Senate launches debate to curb Trump military power against Iran

The Senate this week is poised to pass a resolution that would limit President Trump’s ability to use military force against Iran, where a drone strike earlier this year killed a top Iranian general and sparked retaliatory missile strikes against U.S forces in Iraq.

The measure, sponsored by Sen. Tim Kaine, a Virginia Democrat, has four Republican co-sponsors who, along with all Democrats, will provide the 51 votes needed to pass the resolution.

The resolution “directs the president to terminate the use of United States Armed Forces for hostilities against the Islamic Republic of Iran or any part of its government or military, unless explicitly authorized by a declaration of war or specific authorization for use of military force against Iran.”

Sen. Mitch McConnell, a Kentucky Republican, has urged Republicans to vote against the bill.

But GOP Sens. Rand Paul of Kentucky, Susan Collins of Maine, Todd Young of Indiana, and Mike Lee of Utah, have pledged their support.

The Senate will begin debating the resolution on Wednesday but won’t vote on it until Thursday, Senate Minority Leader Chuck Schumer, a New York Democrat, said Tuesday.

Schumer said the Senate’s four Democratic presidential candidates — Elizabeth Warren of Massachusetts, Bernie Sanders of Vermont, Amy Klobuchar of Minnesota, and Michael Bennet of Colorado — will be present in the Senate to vote in favor of the resolution.

The measure faces little chance of enactment because Trump will veto it, and neither chamber has the two-thirds supermajority needed to override his veto.

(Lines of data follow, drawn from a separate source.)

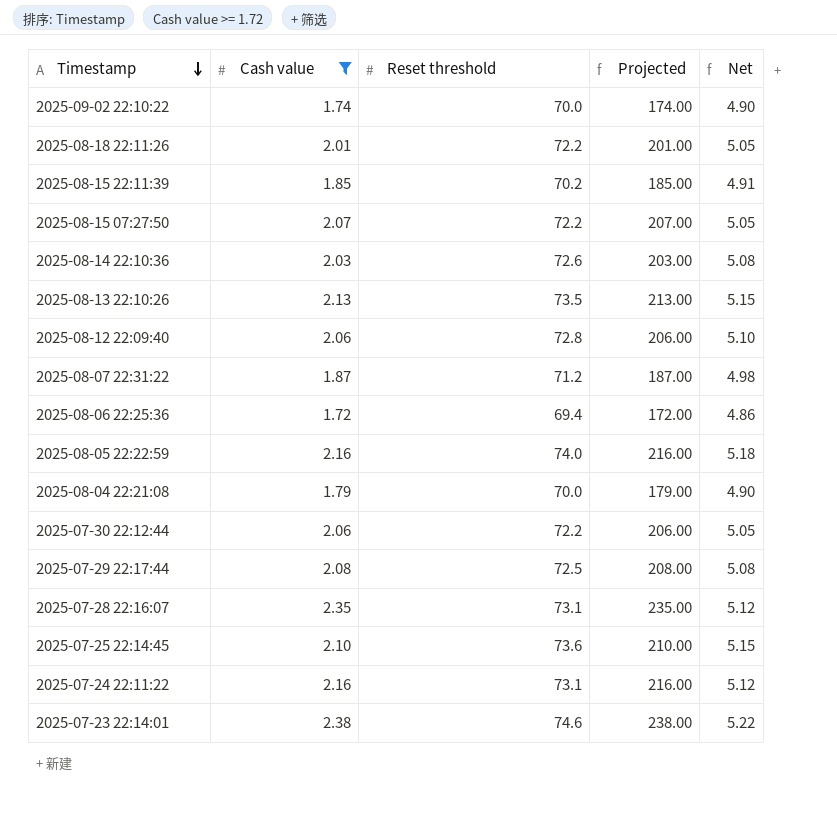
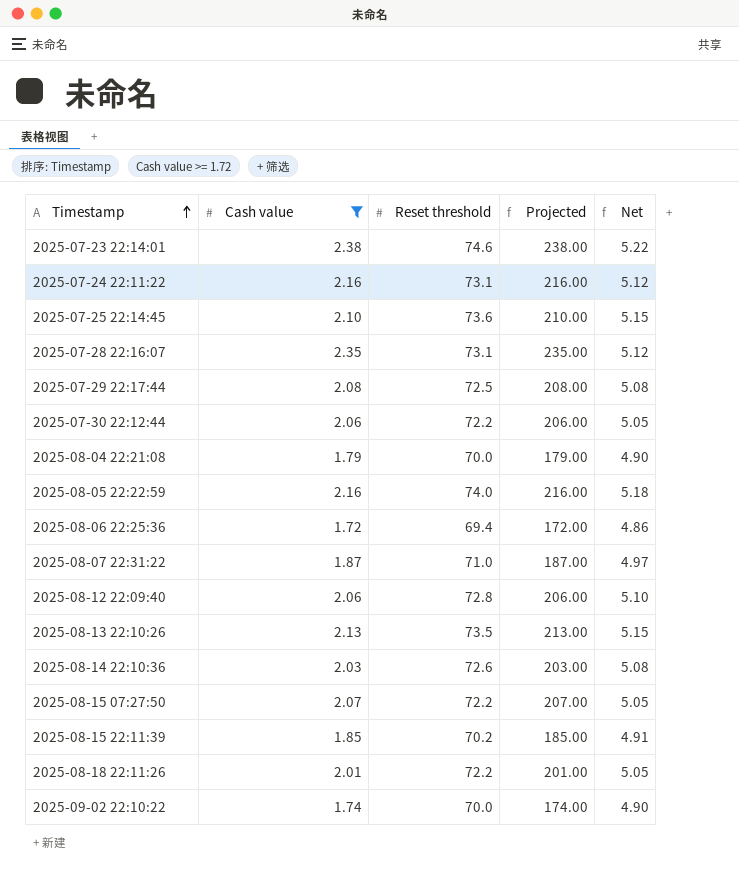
row order: Timestamp descending -> Timestamp ascending
2025-08-07 22:31:22 | Reset threshold: 71.2 -> 71.0
2025-08-07 22:31:22 | Net: 4.98 -> 4.97

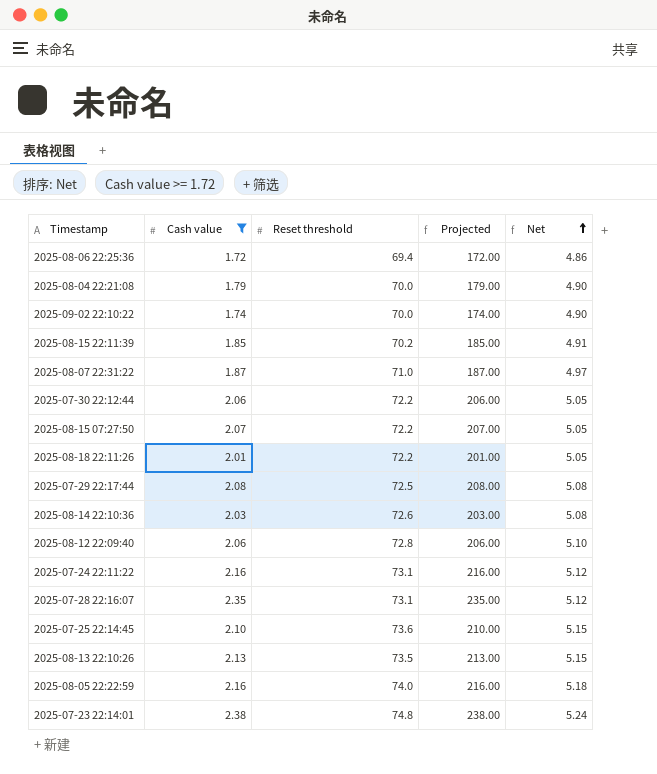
row order: Timestamp ascending -> Net ascending
2025-07-23 22:14:01 | Reset threshold: 74.6 -> 74.8
2025-07-23 22:14:01 | Net: 5.22 -> 5.24

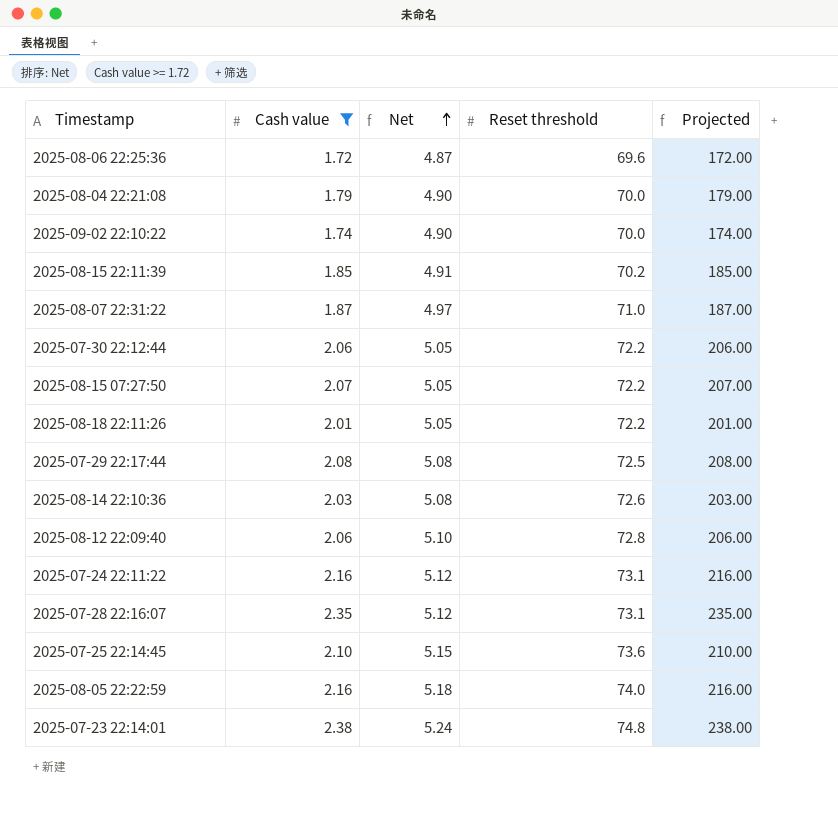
column Net | position: 5 -> 3
row 2025-08-13 22:10:26: 2.13 | 73.5 | 213.00 | 5.15 -> none
2025-08-06 22:25:36 | Net: 4.86 -> 4.87
2025-08-06 22:25:36 | Reset threshold: 69.4 -> 69.6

The House passed a similar measure last month, but it is nonbinding.

The debate on war powers comes more than a month after the U.S. military used a drone strike to kill Iranian Gen. Qassem Soleimani, a terrorist responsible for the deaths of hundreds of American soldiers.

Democrats initially criticized the strike that killed Soleimani as risky and unjustified.

Iran retaliated days later with missile strikes against a U.S. air base in Iraq on Jan. 8, but no major hostilities have developed since then, as some lawmakers had feared.

Lawmakers, nonetheless, want to send a message to the president that only Congress can authorize a war, Sen. Chris Murphy, a Connecticut Democrat, told the Washington Examiner.

“It’s just important to make it clear that the president doesn’t have the power to bring the country to war without congressional authorization,” Murphy said. “There seems to be confusing rationals as to why they took the strike against Soleimani, and I think it’s really important for us to set a line in the sand about who has the power to declare war.”

McConnell, in a floor speech this week, warned senators the resolution would send the wrong message to America’s adversaries following Trump’s successful elimination of a top terrorist in the region.

“Just as we have successfully sent Iran this strong signal of our strength and resolve, a blunt and clumsy war powers resolution would tie our own hands,” McConnell said. “With China and Russia watching, is it really a good idea to suggest that we’re willing to let a middling power like Iran push us around? This self-flagellation and self-limitation would be tantamount to snatching defeat from the jaws of victory.”